■ EXERCISE OBJECTIVE: Wherever a picture appears, skip it and retype the rest of the data exactly.

· · · · · · ·

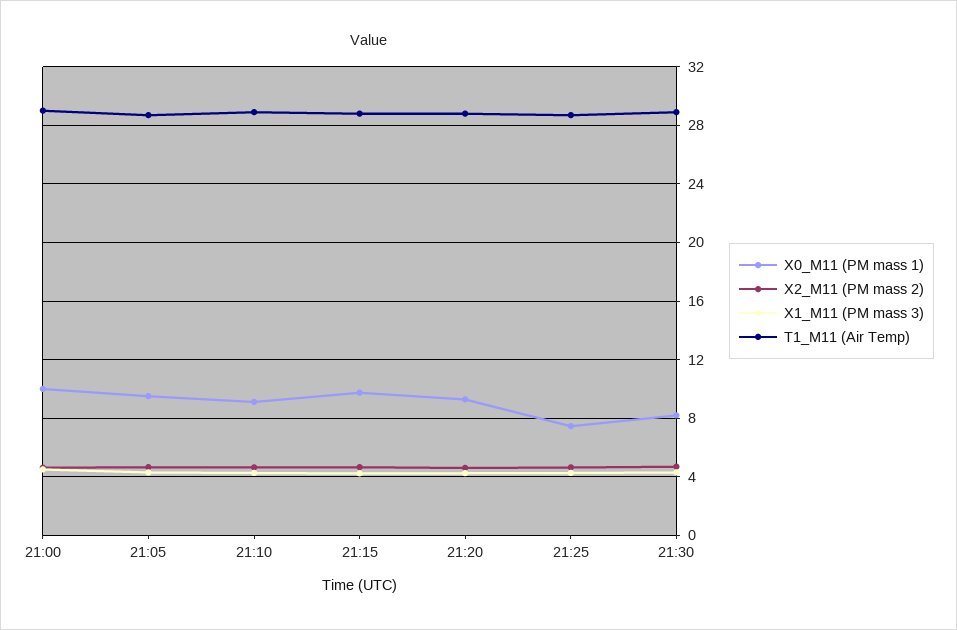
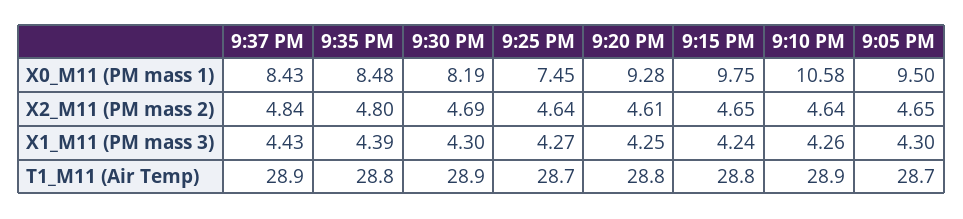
X0_M11 (PM mass 1), 21:00: 10 -> none
X2_M11 (PM mass 2), 21:00: 4.5 -> none
X1_M11 (PM mass 3), 21:00: 4.5 -> none
T1_M11 (Air Temp), 21:00: 29 -> none
X0_M11 (PM mass 1), 21:10: 9 -> 10.58
X0_M11 (PM mass 1), 9:37 PM: none -> 8.43
X0_M11 (PM mass 1), 9:35 PM: none -> 8.48
X2_M11 (PM mass 2), 9:37 PM: none -> 4.84
X2_M11 (PM mass 2), 9:35 PM: none -> 4.8
X1_M11 (PM mass 3), 9:37 PM: none -> 4.43
X1_M11 (PM mass 3), 9:35 PM: none -> 4.39
T1_M11 (Air Temp), 9:37 PM: none -> 28.9
T1_M11 (Air Temp), 9:35 PM: none -> 28.8

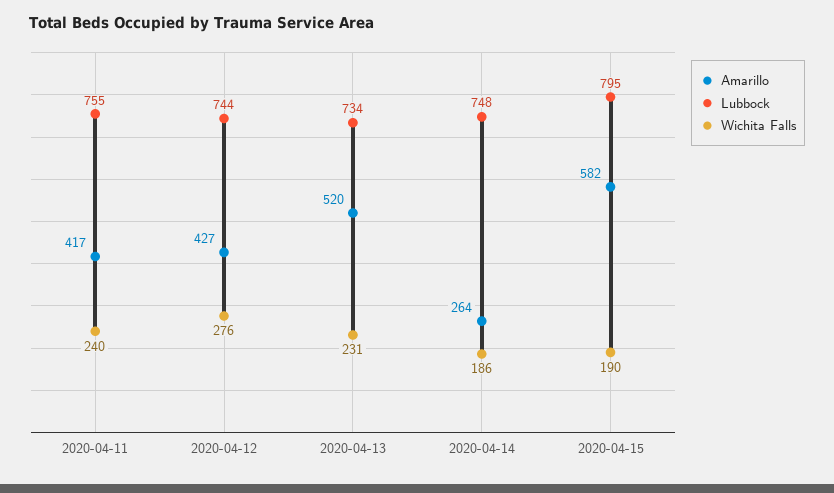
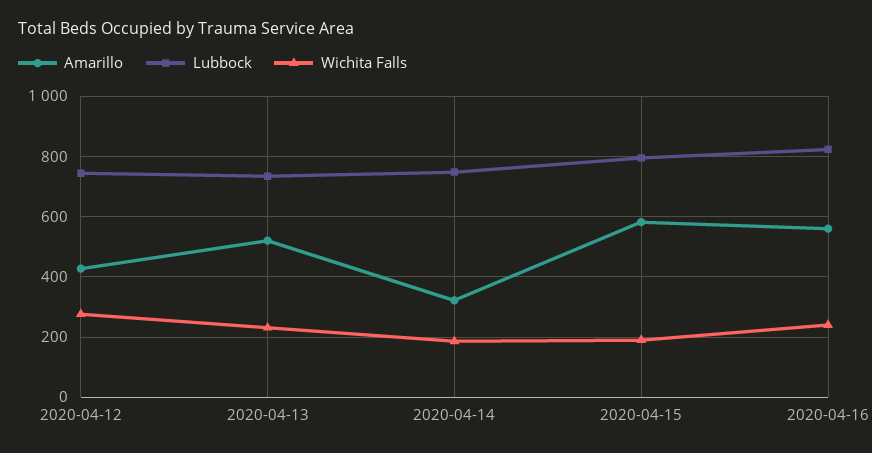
Amarillo, 2020-04-11: 417 -> none
Lubbock, 2020-04-11: 755 -> none
Wichita Falls, 2020-04-11: 240 -> none
Amarillo, 2020-04-14: 264 -> 320
Amarillo, 2020-04-16: none -> 560
Lubbock, 2020-04-16: none -> 820
Wichita Falls, 2020-04-16: none -> 240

· · · · · · ·

■ TASK OUTPUT:
X0_M11 (PM mass 1), 21:00: 10 -> none
X2_M11 (PM mass 2), 21:00: 4.5 -> none
X1_M11 (PM mass 3), 21:00: 4.5 -> none
T1_M11 (Air Temp), 21:00: 29 -> none
X0_M11 (PM mass 1), 21:10: 9 -> 10.58
X0_M11 (PM mass 1), 9:37 PM: none -> 8.43
X0_M11 (PM mass 1), 9:35 PM: none -> 8.48
X2_M11 (PM mass 2), 9:37 PM: none -> 4.84
X2_M11 (PM mass 2), 9:35 PM: none -> 4.8
X1_M11 (PM mass 3), 9:37 PM: none -> 4.43
X1_M11 (PM mass 3), 9:35 PM: none -> 4.39
T1_M11 (Air Temp), 9:37 PM: none -> 28.9
T1_M11 (Air Temp), 9:35 PM: none -> 28.8

Amarillo, 2020-04-11: 417 -> none
Lubbock, 2020-04-11: 755 -> none
Wichita Falls, 2020-04-11: 240 -> none
Amarillo, 2020-04-14: 264 -> 320
Amarillo, 2020-04-16: none -> 560
Lubbock, 2020-04-16: none -> 820
Wichita Falls, 2020-04-16: none -> 240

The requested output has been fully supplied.